Short abstract
At this year’s European Conference on Visual Perception, we debuted a novel colour science demonstration—and visual illusion—for the Un mare di illusioni exhibition. Under carefully curated lighting conditions, cycling through different illuminant spectra, certain fruits and vegetables appear to glow and dim in an unchanging environment. Encouraged by the positive reactions it received, and the numerous and specific questions from conference delegates, we here describe what this illusion is, why we believe it may work, and how this particular low-cost setup may be assembled and demonstrated for the amazement of your friends, students, and members of the public.
Keywords: colour, visual illusions, public engagement
Human colour vision is remarkably stable across a range of conditions. One of the mechanisms underpinning this stability is colour constancy, when objects do not change their colour appearance despite changes in environmental lighting, even when the objects’ reflected spectra may change considerably. This is a significant achievement of the human visual system, as colour constancy is a mathematically ill-posed and under-constrained problem.
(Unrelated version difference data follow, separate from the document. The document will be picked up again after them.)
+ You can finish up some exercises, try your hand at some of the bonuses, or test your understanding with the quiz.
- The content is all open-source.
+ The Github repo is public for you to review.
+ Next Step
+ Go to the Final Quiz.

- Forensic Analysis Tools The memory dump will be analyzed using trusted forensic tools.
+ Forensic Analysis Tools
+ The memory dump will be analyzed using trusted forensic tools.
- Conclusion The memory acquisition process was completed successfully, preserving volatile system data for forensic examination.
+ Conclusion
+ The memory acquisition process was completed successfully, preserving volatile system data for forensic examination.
Our novel neon fruit illusion capitalises on this, exploiting the physical conditions of lighting changes when colour constancy inevitably breaks down.
The illusion relies on both the dimensionality reduction from spectral to trichromatic information and the distinct reflectance properties of different objects. Two illuminant spectra may themselves be metameric, yielding the same amount of cone excitations and therefore causing no noticeable change in lighting. Depending on their respective reflectance functions, objects in a given scene may also yield the same amount of cone excitations under the two illuminants, therefore not exhibiting a change in luminance or chromaticity. The neon fruit illusion occurs when a largely nonnoticeable modulation in illumination causes a pronounced change in the appearance of some objects in the scene, while others remain constant. A reasonable inference from this stimulus is therefore that the object itself is emitting light or glowing.
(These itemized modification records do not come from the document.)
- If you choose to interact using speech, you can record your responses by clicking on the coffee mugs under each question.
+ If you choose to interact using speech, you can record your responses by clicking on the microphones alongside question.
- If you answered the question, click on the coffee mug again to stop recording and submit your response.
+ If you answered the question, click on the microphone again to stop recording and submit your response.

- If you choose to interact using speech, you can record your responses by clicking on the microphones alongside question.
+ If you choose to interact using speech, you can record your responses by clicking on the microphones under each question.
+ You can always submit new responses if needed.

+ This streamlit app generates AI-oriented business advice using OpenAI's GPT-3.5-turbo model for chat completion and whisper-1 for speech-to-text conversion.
In fact, the illuminants need not be nominally metameric, as long as the perceptual difference between them is very small relative to the change in glowing objects. An effective and affordable setup illustrates this effect using a commercially available four-primary LED bulb. If the scene is flooded with its relatively narrowband green channel, adding small amounts of the red channel will not noticeably affect the chromaticity of the light or the colour appearance of most objects (if they are white, yellow, green, blue, etc. under white illumination). However, reddish objects that were previously in the dark will exhibit a strong change in luminance, transitioning from dark grey/black to brightening red. Spectral measurements from this setup are shown in Figure 1. Observers will typically ascribe this colour change not to the lighting but to the objects themselves, either due to glow or colour change. This is not an impossibility—The objects could indeed have light sources buried within them; it therefore meets the criteria of an illusion suggested by Todorović (2018).
Figure 1.
(a) Typical stimuli, in this case an assortment of red and green peppers, under white, green, and green + red LED illumination. The change between the latter two illuminants causes a pronounced increase in the luminance of the red peppers, while the green peppers show little change. (b) The chromaticity of the red peppers also shows a substantial shift. The spectra of different illuminant conditions (c) and the measured reflected spectra of the peppers (d) shown in panel (a) are also shown. Spectra are given in the online supplement. Radiance given in mW/cm2/sr/nm; measurements performed with a PR-670 spectroradiometer (Photo Research, Chatsworth, CA).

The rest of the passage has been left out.